┌──

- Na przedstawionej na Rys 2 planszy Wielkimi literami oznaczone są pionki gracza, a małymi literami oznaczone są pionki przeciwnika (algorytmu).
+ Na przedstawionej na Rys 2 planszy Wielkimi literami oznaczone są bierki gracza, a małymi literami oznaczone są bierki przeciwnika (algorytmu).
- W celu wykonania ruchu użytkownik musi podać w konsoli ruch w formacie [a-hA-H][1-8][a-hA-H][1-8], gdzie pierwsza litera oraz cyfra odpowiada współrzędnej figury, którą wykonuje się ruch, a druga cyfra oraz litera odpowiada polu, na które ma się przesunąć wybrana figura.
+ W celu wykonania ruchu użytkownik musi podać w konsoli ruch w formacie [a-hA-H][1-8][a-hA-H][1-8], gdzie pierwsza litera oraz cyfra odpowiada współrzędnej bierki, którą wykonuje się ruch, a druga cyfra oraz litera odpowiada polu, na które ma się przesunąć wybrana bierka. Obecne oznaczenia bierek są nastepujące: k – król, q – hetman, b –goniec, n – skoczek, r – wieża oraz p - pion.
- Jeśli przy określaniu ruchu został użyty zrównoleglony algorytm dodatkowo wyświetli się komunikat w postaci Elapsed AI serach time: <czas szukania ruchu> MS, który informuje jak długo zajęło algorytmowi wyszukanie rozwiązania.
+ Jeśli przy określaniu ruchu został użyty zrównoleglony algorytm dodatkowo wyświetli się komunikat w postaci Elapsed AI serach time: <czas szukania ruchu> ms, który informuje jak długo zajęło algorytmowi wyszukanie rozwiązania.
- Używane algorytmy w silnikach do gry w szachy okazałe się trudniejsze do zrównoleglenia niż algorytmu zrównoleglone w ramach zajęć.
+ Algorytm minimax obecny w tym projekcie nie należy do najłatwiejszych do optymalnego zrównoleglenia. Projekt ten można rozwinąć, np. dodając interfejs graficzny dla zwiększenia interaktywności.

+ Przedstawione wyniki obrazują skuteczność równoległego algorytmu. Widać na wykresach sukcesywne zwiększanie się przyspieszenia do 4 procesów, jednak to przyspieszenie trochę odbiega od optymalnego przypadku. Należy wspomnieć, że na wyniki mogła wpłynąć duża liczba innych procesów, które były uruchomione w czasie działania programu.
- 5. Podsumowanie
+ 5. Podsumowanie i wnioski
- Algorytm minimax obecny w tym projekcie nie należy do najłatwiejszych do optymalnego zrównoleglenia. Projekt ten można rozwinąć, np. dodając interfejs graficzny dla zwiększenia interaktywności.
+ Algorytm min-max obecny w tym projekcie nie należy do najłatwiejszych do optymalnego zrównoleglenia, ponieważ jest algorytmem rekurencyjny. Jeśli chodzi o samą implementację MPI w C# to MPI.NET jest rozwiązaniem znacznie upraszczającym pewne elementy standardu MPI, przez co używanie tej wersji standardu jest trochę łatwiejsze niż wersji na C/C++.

└──

Aim of the task: Exactly as it appears above, write out the complete listing.

Result of this task:
- Na przedstawionej na Rys 2 planszy Wielkimi literami oznaczone są pionki gracza, a małymi literami oznaczone są pionki przeciwnika (algorytmu).
+ Na przedstawionej na Rys 2 planszy Wielkimi literami oznaczone są bierki gracza, a małymi literami oznaczone są bierki przeciwnika (algorytmu).
- W celu wykonania ruchu użytkownik musi podać w konsoli ruch w formacie [a-hA-H][1-8][a-hA-H][1-8], gdzie pierwsza litera oraz cyfra odpowiada współrzędnej figury, którą wykonuje się ruch, a druga cyfra oraz litera odpowiada polu, na które ma się przesunąć wybrana figura.
+ W celu wykonania ruchu użytkownik musi podać w konsoli ruch w formacie [a-hA-H][1-8][a-hA-H][1-8], gdzie pierwsza litera oraz cyfra odpowiada współrzędnej bierki, którą wykonuje się ruch, a druga cyfra oraz litera odpowiada polu, na które ma się przesunąć wybrana bierka. Obecne oznaczenia bierek są nastepujące: k – król, q – hetman, b –goniec, n – skoczek, r – wieża oraz p - pion.
- Jeśli przy określaniu ruchu został użyty zrównoleglony algorytm dodatkowo wyświetli się komunikat w postaci Elapsed AI serach time: <czas szukania ruchu> MS, który informuje jak długo zajęło algorytmowi wyszukanie rozwiązania.
+ Jeśli przy określaniu ruchu został użyty zrównoleglony algorytm dodatkowo wyświetli się komunikat w postaci Elapsed AI serach time: <czas szukania ruchu> ms, który informuje jak długo zajęło algorytmowi wyszukanie rozwiązania.
- Używane algorytmy w silnikach do gry w szachy okazałe się trudniejsze do zrównoleglenia niż algorytmu zrównoleglone w ramach zajęć.
+ Algorytm minimax obecny w tym projekcie nie należy do najłatwiejszych do optymalnego zrównoleglenia. Projekt ten można rozwinąć, np. dodając interfejs graficzny dla zwiększenia interaktywności.

+ Przedstawione wyniki obrazują skuteczność równoległego algorytmu. Widać na wykresach sukcesywne zwiększanie się przyspieszenia do 4 procesów, jednak to przyspieszenie trochę odbiega od optymalnego przypadku. Należy wspomnieć, że na wyniki mogła wpłynąć duża liczba innych procesów, które były uruchomione w czasie działania programu.
- 5. Podsumowanie
+ 5. Podsumowanie i wnioski
- Algorytm minimax obecny w tym projekcie nie należy do najłatwiejszych do optymalnego zrównoleglenia. Projekt ten można rozwinąć, np. dodając interfejs graficzny dla zwiększenia interaktywności.
+ Algorytm min-max obecny w tym projekcie nie należy do najłatwiejszych do optymalnego zrównoleglenia, ponieważ jest algorytmem rekurencyjny. Jeśli chodzi o samą implementację MPI w C# to MPI.NET jest rozwiązaniem znacznie upraszczającym pewne elementy standardu MPI, przez co używanie tej wersji standardu jest trochę łatwiejsze niż wersji na C/C++.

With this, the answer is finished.